> **Instructions to follow**:
Repeat the entries below exactly as they appear, with no pictures.
============
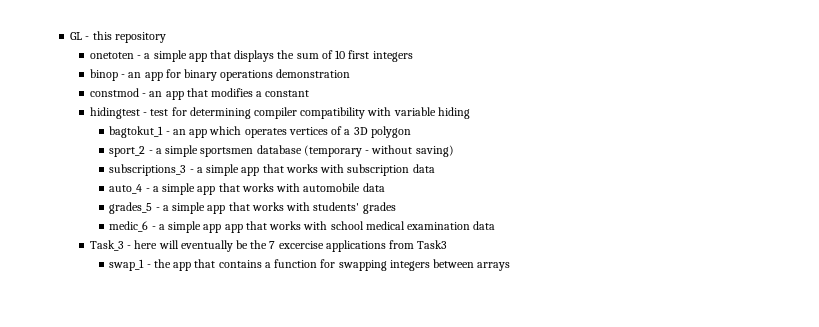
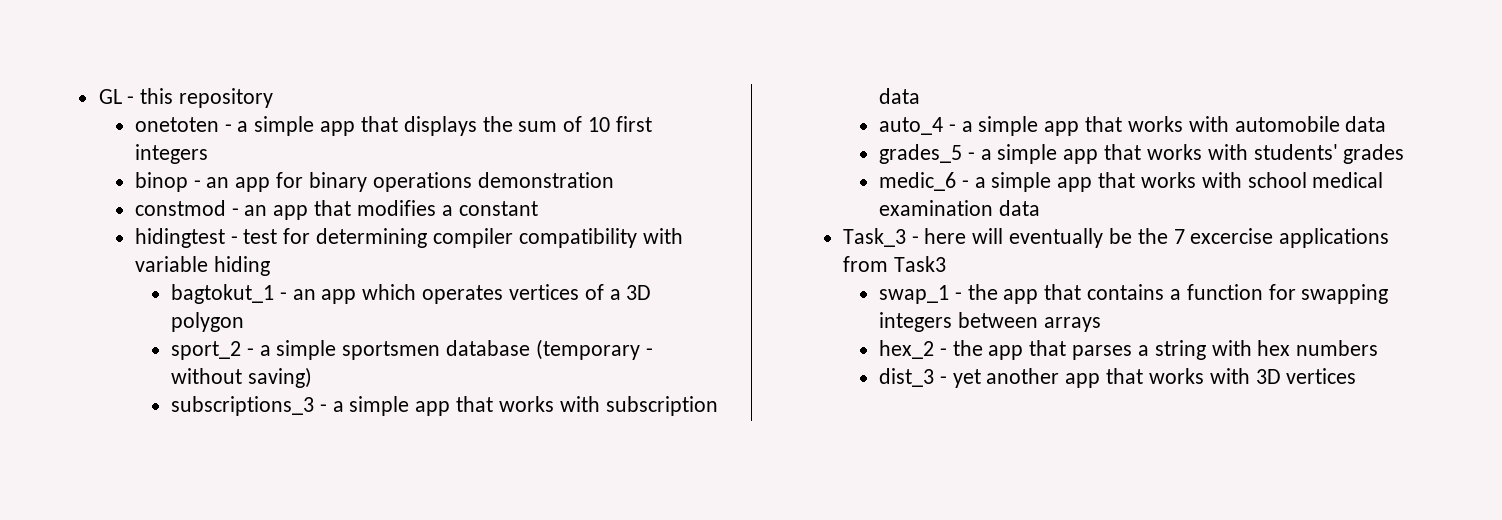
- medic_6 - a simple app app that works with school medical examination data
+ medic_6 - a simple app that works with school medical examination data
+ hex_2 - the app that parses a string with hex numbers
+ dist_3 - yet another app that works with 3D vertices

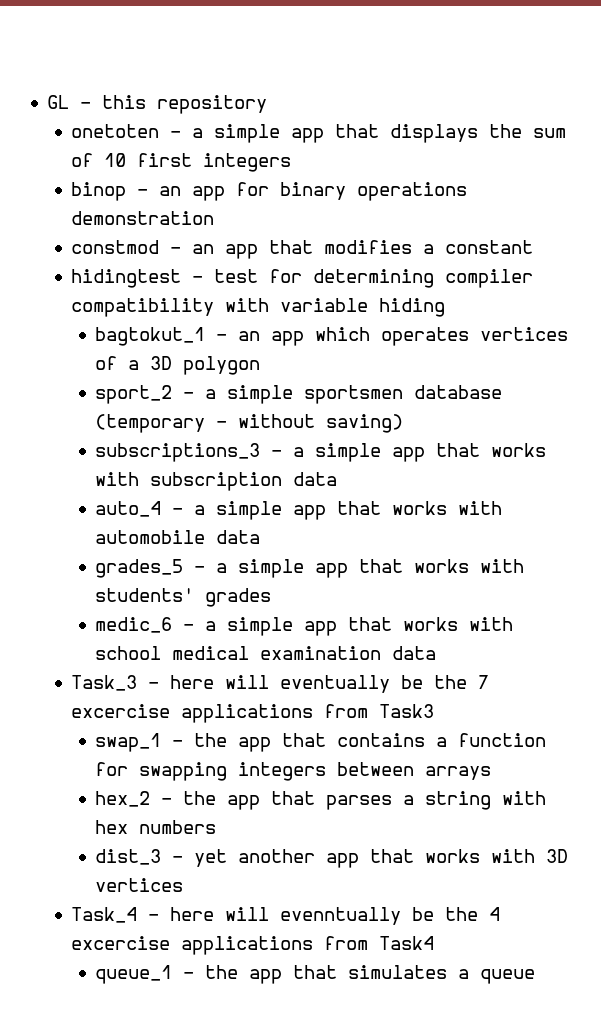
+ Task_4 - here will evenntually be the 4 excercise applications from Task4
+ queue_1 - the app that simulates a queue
============
> **Answer to this exercise**:
- medic_6 - a simple app app that works with school medical examination data
+ medic_6 - a simple app that works with school medical examination data
+ hex_2 - the app that parses a string with hex numbers
+ dist_3 - yet another app that works with 3D vertices

+ Task_4 - here will evenntually be the 4 excercise applications from Task4
+ queue_1 - the app that simulates a queue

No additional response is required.